Friendship Court resident Shaquille Stinnie was initially planning to walk with her five-year-old to school and then catch a bus to work, since she doesn’t have a car. But after hearing the district’s presentation at a community meeting, she said she felt OK having her daughter walk the roughly three-quarters of a mile to school with teachers.
“I didn’t think that they were going to have enough people to cover all of the kids because there’s so many kids. With them coming to the courtyards it’s easier, it’s comfortable, it’s smaller groups,” Stinnie said.
There are a total of 111 children in Friendship Court who attend Clark Elementary, according to the district. For those parents who decided to drive their kids during the first week of school, reasons varied widely.
Sheri Hopper said she felt her elementary-school son was safe walking with teachers to school, but he just didn’t want to walk one day, so she decided to drive him. Other parents like Tianna Graves drove their Clark students because they were already driving older siblings to school, too. Graves has a five-year-old and 10-year-old twins.
“I think it’s great that they’re taking their time to walk the kids to school, but I feel like they should be doing something a little more to help the ones that go further away,” Graves said.
Mocita Thomas said she doesn’t feel comfortable having her five- and nine-year-old kids walk to school, even with teachers.
“You never know how a kid’s mind works … . You’re trying to keep them in one straight line, and then they see something and run off,” Thomas said. “I don’t think it’s safe for my kids, but some parents are OK with it.”
The American Academy of Pediatrics recommends that kids not walk alone until they’re 10 years old, citing research of attention skills of 4- to 10-year-old children that found older children are better at switching focus to important pedestrian tasks. Phyllis Agran, a member of the AAP, said parents know best when their child is ready to walk safely to school.
“It's a good idea to start that educational process as a parent coach and walk with your child. And then you, as a parent, can observe, are they safe? Do they pay attention to the traffic? Or are they distracted and not ready to even walk alone, walk with an older sibling or another student?”
When students are ready to walk to school, the health benefits are immense.
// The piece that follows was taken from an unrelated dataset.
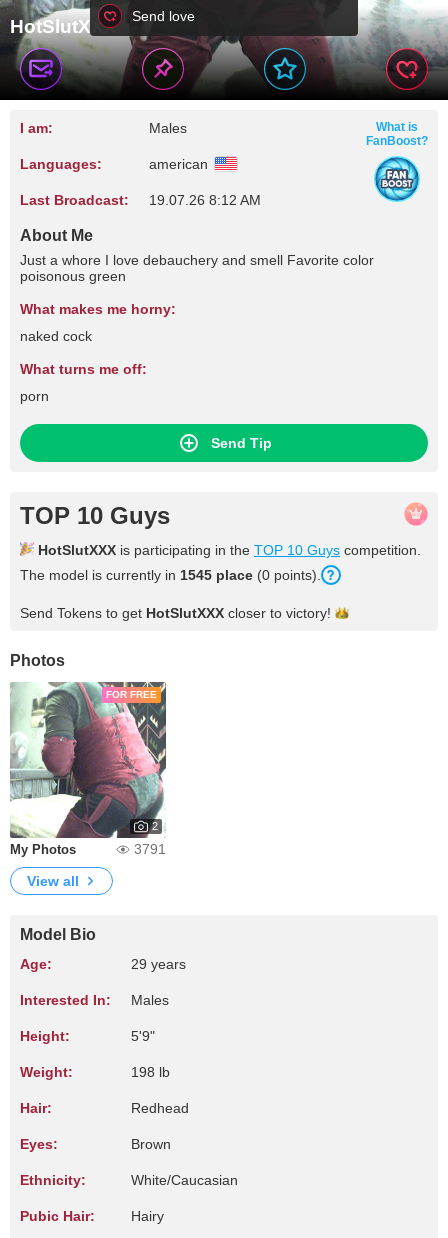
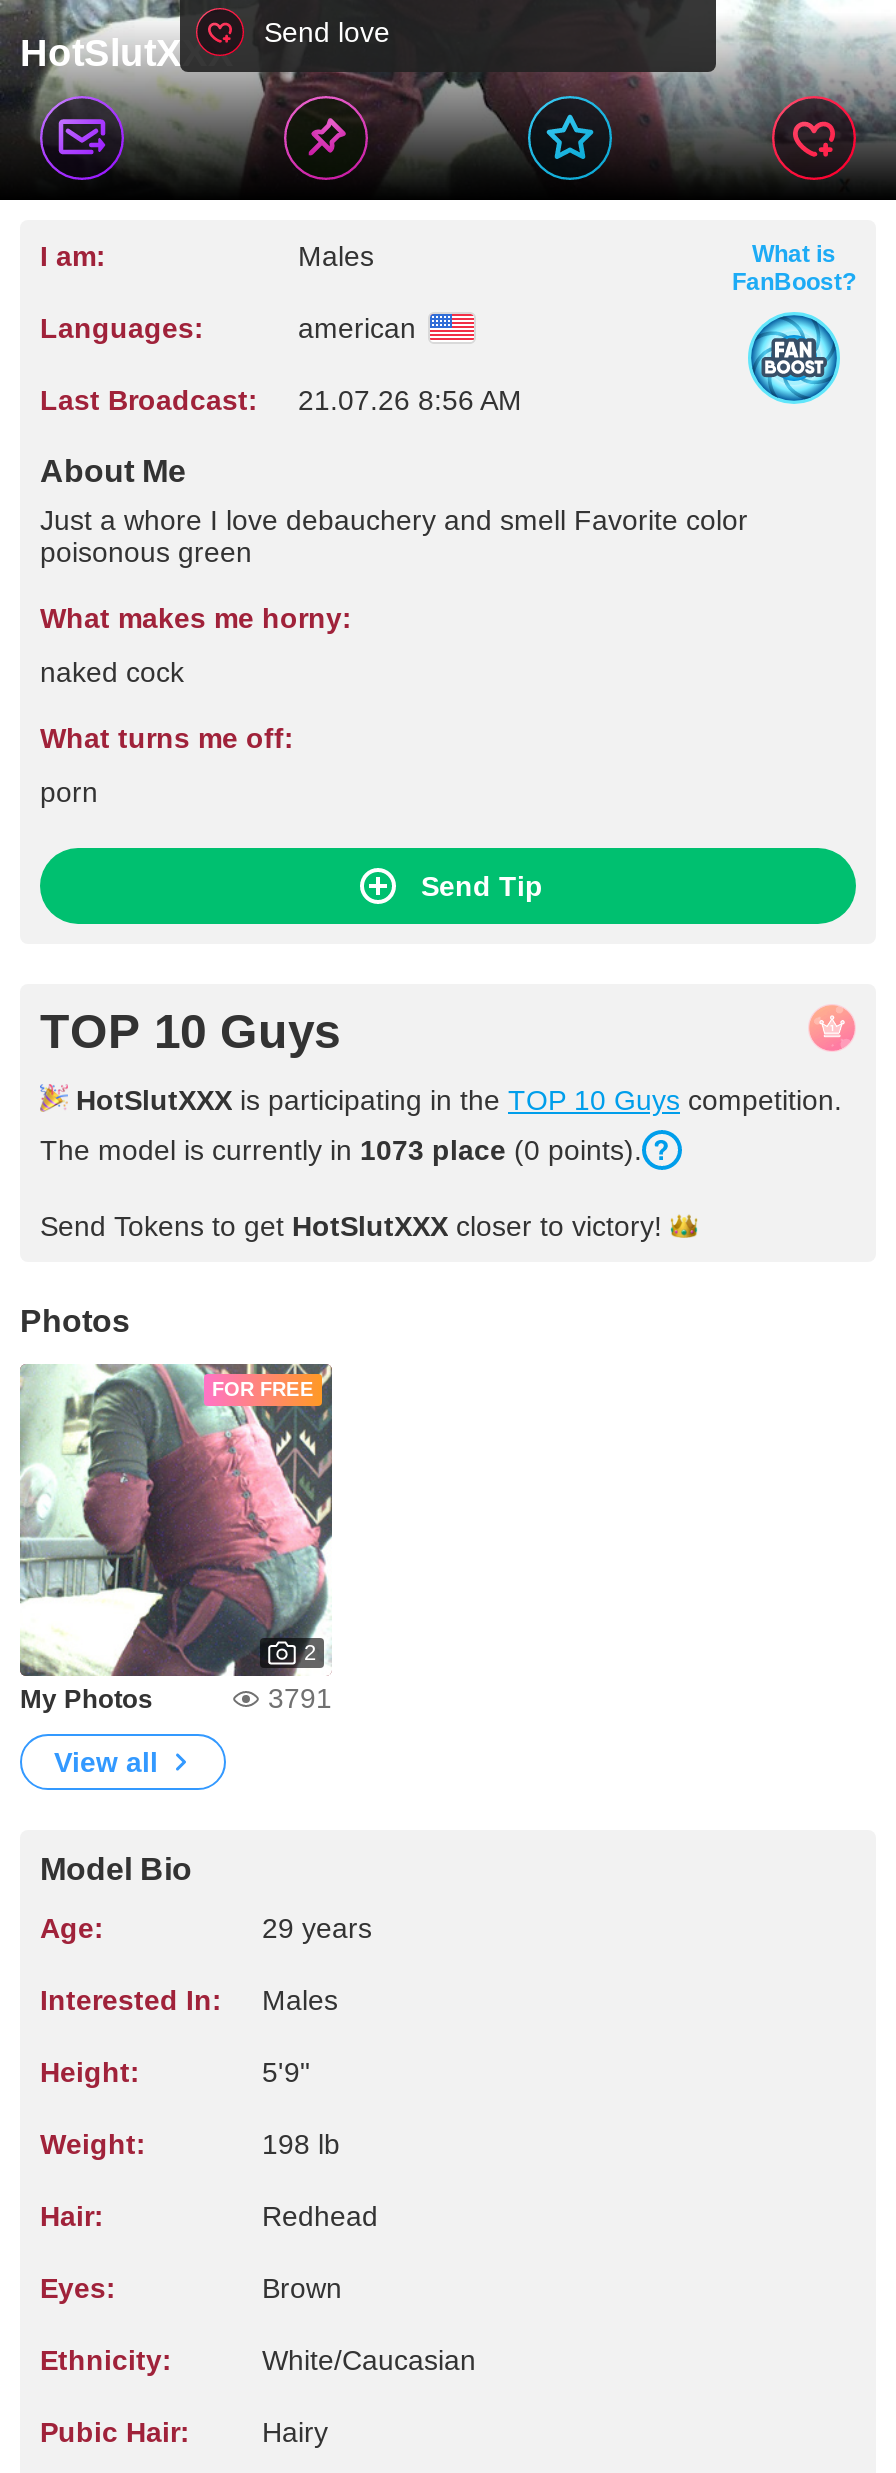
- Last Broadcast: 19.07.26 8:12 AM
+ Last Broadcast: 21.07.26 8:56 AM

- The model is currently in 1545 place (0 points).
+ The model is currently in 1073 place (0 points).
Research has found students who walk to school have better concentration in class — not to mention fewer physical and mental-health issues.
“Research is actually very clear that a sedentary lifestyle leads to an increased likelihood of chronic illness throughout a person's life. And by intervening at an early age, we're getting in front of that stuff,” said Peter Krebs, a community organizer with the Piedmont Environmental Council.